Invalidity pension hits lowest number of beneficiaries ever in over 20 years

3,996 persons were registered as receiving a government invalidity pension in 2018, the lowest figure since 1993

The number of people who received a government invalidity pension last year stood at its lowest level since 1993
The number of people who received a government invalidity pension last year stood at its lowest level since 1993

The number of people registered as receiving a government invalidity pension during 2018 stood at 3,996, the lowest it has been since 1993.

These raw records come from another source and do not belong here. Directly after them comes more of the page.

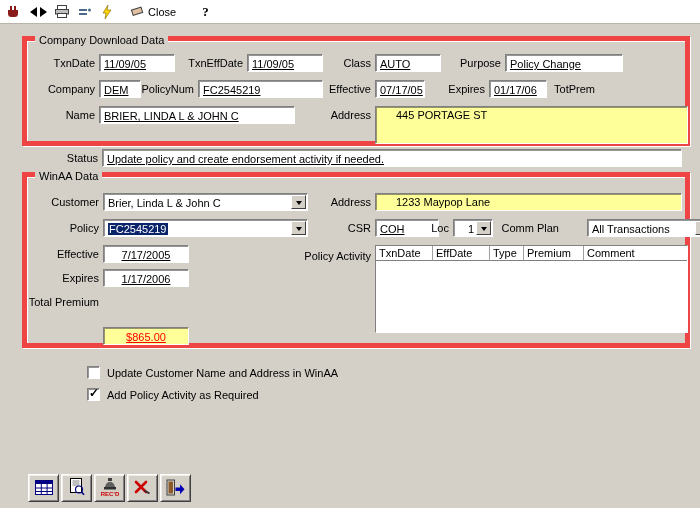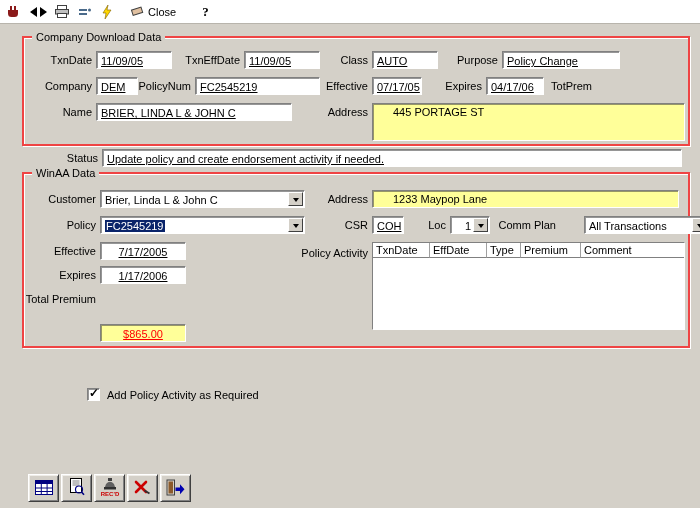"Company Download Data" .group { border: 2px solid #ef4444 -> 5px solid #ef4444 }
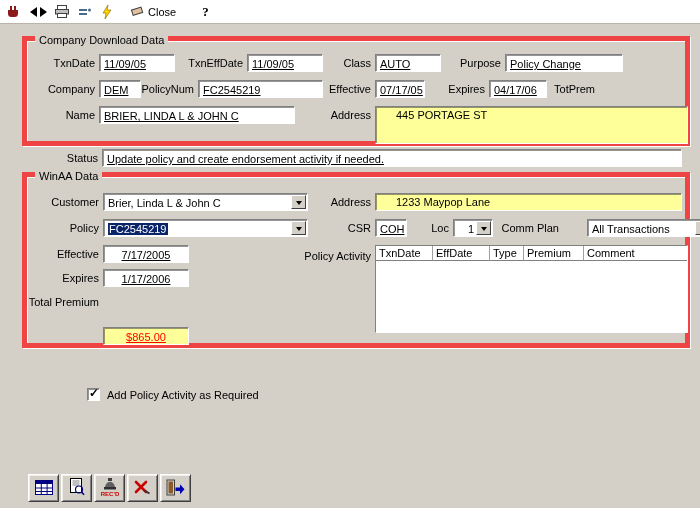"04/17/06" div.fld { text: 04/17/06 -> 01/17/06 }
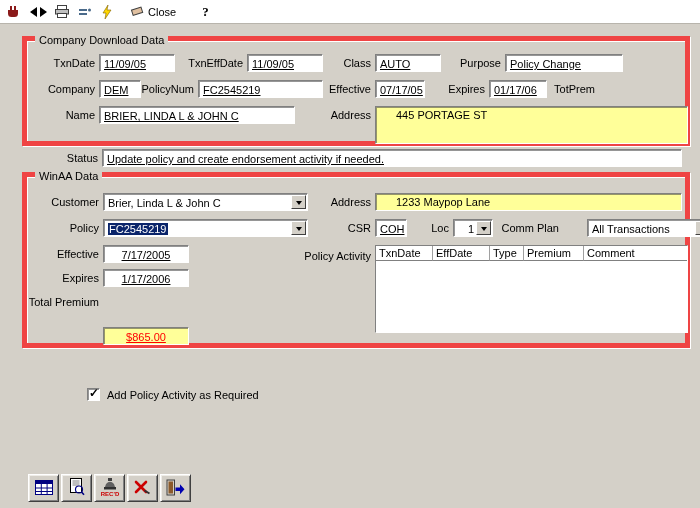"COH" div.fld { width: 32px -> 64px }
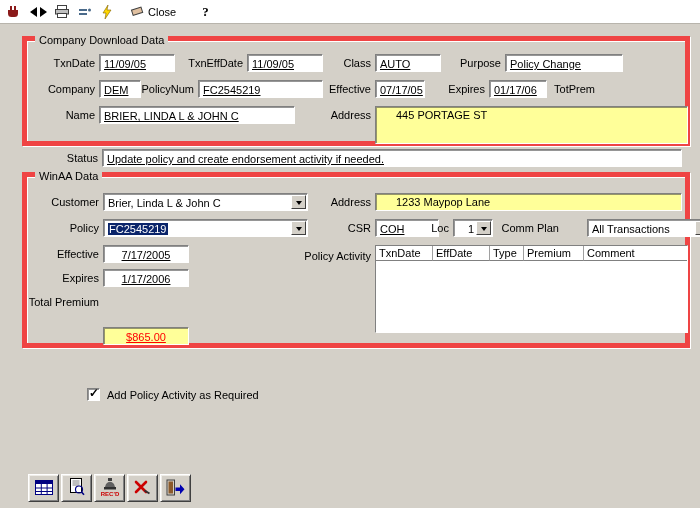"Update Customer Name and Address" div.cbrow { html: none -> <div> <span></span> <span>Update Customer Name and Address in WinAA</span> </div> }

A contributory invalidity pension, commonly referred to as being ‘boarded out’, is granted to individuals who are certified as being incapable for suitable full-time employment or regular part-time employment due to a serious disease of bodily or mental impairment.

The number of individuals receiving such a pension, peaked at 9,491 in 2006 and has been steadily decreasing since. During this period, government expenditure on invalidity pension dropped from roughly €37 million to just under €22 million.

A spokesperson for the Social Solidarity ministry said the reversal was due to “legal and operational changes” implemented in 2007.

“Impairment tables for invalidity pension purposes based on a points system became part of the Social Security Act, changes to the application were also made, including a detailed medical report which was now required to be completed by the treating GP or specialist,” the spokesperson said.

They added that changes were also implemented to the medical evaluation process, with applicants now no longer being seen by a medical panel which would in the past “subjectively” make a decision with limited medical information provided. Instead, applications were now assessed by doctors contracted by the department who would “objectively assess” cases in line with the the impairment tables and related guidelines.

“These changes led to a constant decline in the number of invalidity pensioners since 2007,” the spokesperson said.

In addition to the changes in eligibility for such a pension, the spokesperson said other factors may have contributed to the decline in recent years, including “pension deferral incentives in the form of percentage pension increases for persons who opt to continue working rather than retire early”.

The measure is intended to incentivise workers nearing the age of retirement to remain in employment in exchange for a higher pension.

The spokesperson explained that in the past, persons nearing their pensionable age who might feel physically or mentally unfit for work, would tend to explore the possibility of being boarded-out instead of switching to part-time work during their last years before retirement.

Such persons, the spokesperson said, now had less of a reason to consider this an option.